---
title: Indentifier Generation
tags: identifier, minting, isamples
---
# Identifier Generation
Assignment of identifiers to physical samples collected in the field.
## General Pattern
A general pattern for field work is something like the following sequence.
```plantuml
@startuml
actor "Field\nResearcher" as field
entity "Local\nIdentifier\nAuthority" as auth1
participant "The Natural\nEnvironment" as env
database "Sample\nCollection" as coll
entity "Global\nIdentifier\nAuthority" as auth2
participant iSamples
activate field
field --> env: collect sample
env --> field: unidentified sample
field --> auth1: get identifier
auth1 --> field: id-01
field --> field: Create record\nwith id-01
deactivate field
... Back to office ...
field --> coll: store sample id-01
activate coll
coll --> auth2: get identifier
auth2 --> coll: id-02
coll --> coll: preserveRecord(id-02)
coll --> field: ok
deactivate coll
iSamples --> coll: Harvest Records
field --> iSamples: get id-01
iSamples --> field: Huh?
@enduml
```
Samples are collected, documented, and assigned a "field identifier" which comes from some local authority (e.g. a sequential list).
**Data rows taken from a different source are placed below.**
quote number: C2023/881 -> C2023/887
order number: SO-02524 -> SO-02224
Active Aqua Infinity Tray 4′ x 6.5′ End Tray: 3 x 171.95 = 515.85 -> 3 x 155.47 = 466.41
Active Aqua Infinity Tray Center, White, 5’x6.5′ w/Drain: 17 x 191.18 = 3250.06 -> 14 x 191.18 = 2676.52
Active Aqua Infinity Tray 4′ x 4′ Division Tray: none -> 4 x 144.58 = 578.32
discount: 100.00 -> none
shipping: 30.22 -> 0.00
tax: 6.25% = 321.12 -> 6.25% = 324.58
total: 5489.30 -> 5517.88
The samples are eventually accessioned to a collection where the collection management system assigns a "real" identifier. The researcher then tries to find their records using their "field identifier", which fails because it is not recognized.
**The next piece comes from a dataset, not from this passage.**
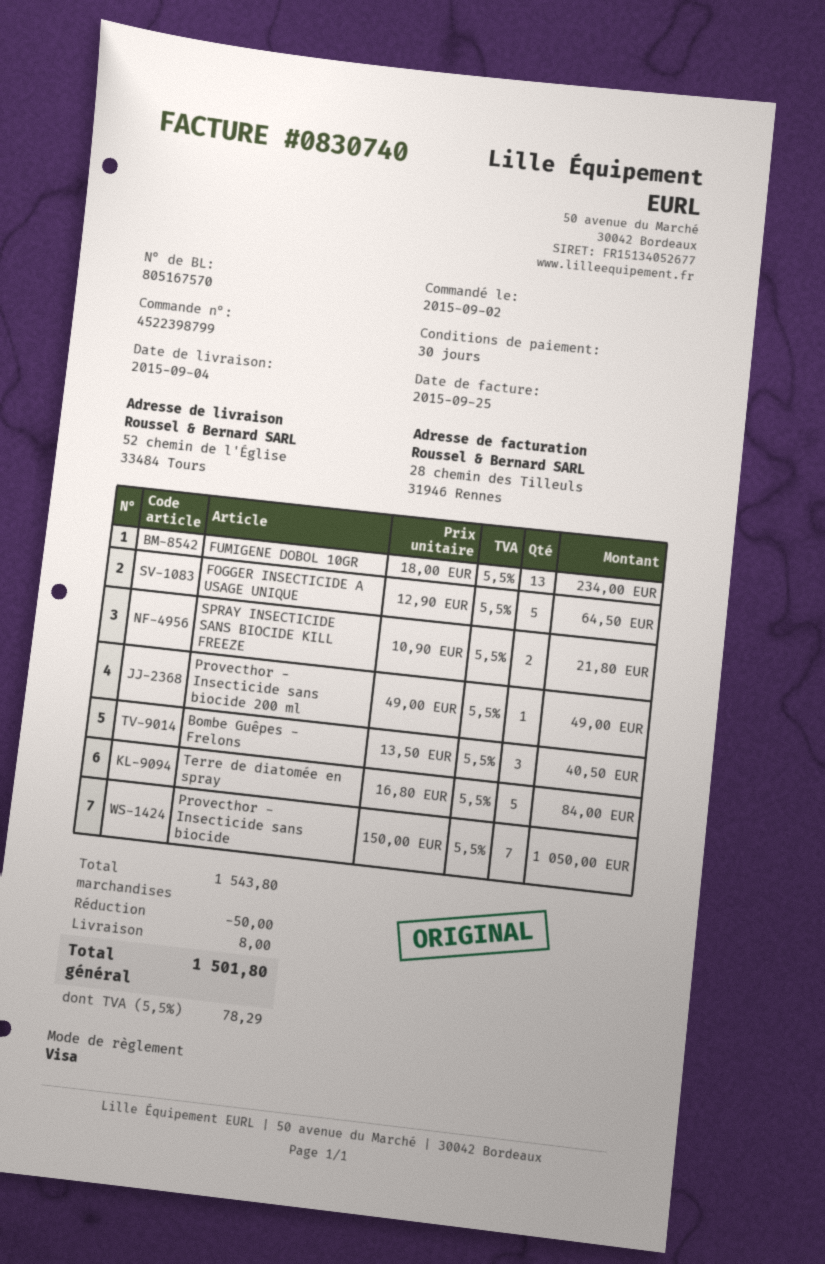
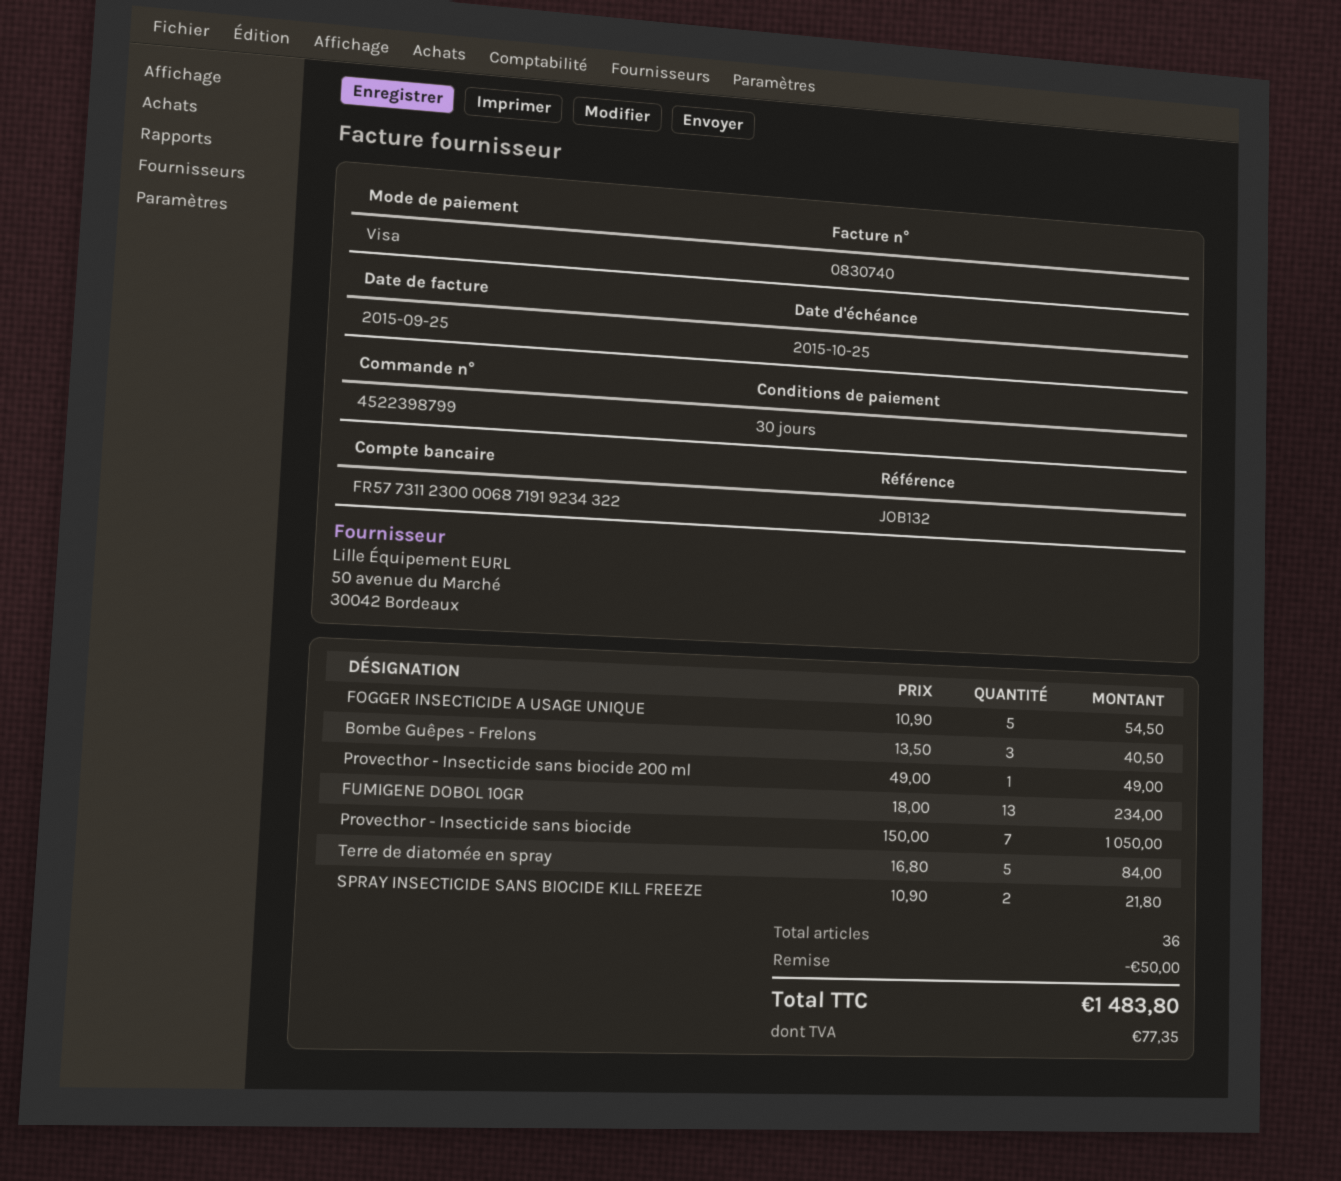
FOGGER INSECTICIDE A USAGE UNIQUE: 5 x 12.90 = 64.50 -> 5 x 10.90 = 54.50
shipping: 8.00 -> none
tax: 78.29 -> 77.35
total: 1501.80 -> 1483.80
## Preserving local identifiers
```plantuml
@startuml
actor "Field\nResearcher" as field
entity "Local\nIdentifier\nAuthority" as auth1
participant "The Natural\nEnvironment" as env
database "Sample\nCollection" as coll
entity "Global\nIdentifier\nAuthority" as auth2
participant iSamples
activate field
field --> env: collect sample
env --> field: unidentified sample
field --> auth1: get identifier
auth1 --> field: id-01
field --> field: Create record\nwith id-01
deactivate field
... Back to office ...
field --> coll: store sample id-01
activate coll
coll --> auth2: get identifier
auth2 --> coll: id-02
coll --> coll: preserveRecord(id-02, alt=id-01)
coll --> field: ok
deactivate coll
iSamples --> coll: Harvest Records
field --> iSamples: get id-01
iSamples --> iSamples: search any\nidentifier = id-01
iSamples --> field: OK, but there's lots of results
@enduml
```
Preserving the original "Field Identifier" in the collection and ensuring records are discoverable with any assigned identifiers improves recall at the sacrifice of precision, since there may be many Field Identifiers with the same value. This approach is [used by GEOME](https://fims.readthedocs.io/en/latest/fims/identifiers.html).
GEOME example:
Field id = `CMU_161`
ARK root = `ark:/21547/mx2`
Full identifier = `ark:/21547/mx2CMU_161`
## Delegation to local authority
```plantuml
@startuml
actor "Field\nResearcher" as field
entity "Local\nIdentifier\nAuthority" as auth1
participant "The Natural\nEnvironment" as env
database "Sample\nCollection" as coll
entity "Global\nIdentifier\nAuthority" as auth2
participant iSamples
field --> auth2: get identifier delegates
activate field
auth2 --> field: identifiers[]
field --> auth1: identifiers[]
auth1 --> field: Ready
deactivate field
... Start field work ...
field --> env: collect sample
activate field
env --> field: unidentified sample
field --> auth1: get identifier
auth1 --> field: id-01
field --> field: Create record\nwith id-01
deactivate field
... Back to office ...
field --> coll: store sample id-01
activate coll
coll --> coll: Existing identifier is good
coll --> coll: preserveRecord(id-01)
coll --> field: ok
deactivate coll
iSamples --> coll: Harvest Records
field --> iSamples: get id-01
iSamples --> field: OK!
@enduml
```
One option is to generate a global identifier early and maintain its use for the life of the object. Support for this requires changes to the sample collection process to use the (possibly verbose) pre-generated identifier and in the collection management system to recognize and use the existing identifier.
A variation of this pattern would provide a prefix to which field generated identifiers could be appended. The shorter field generated ids could be used for identifiying the samples, and expanded to the full form when loaded to the collection.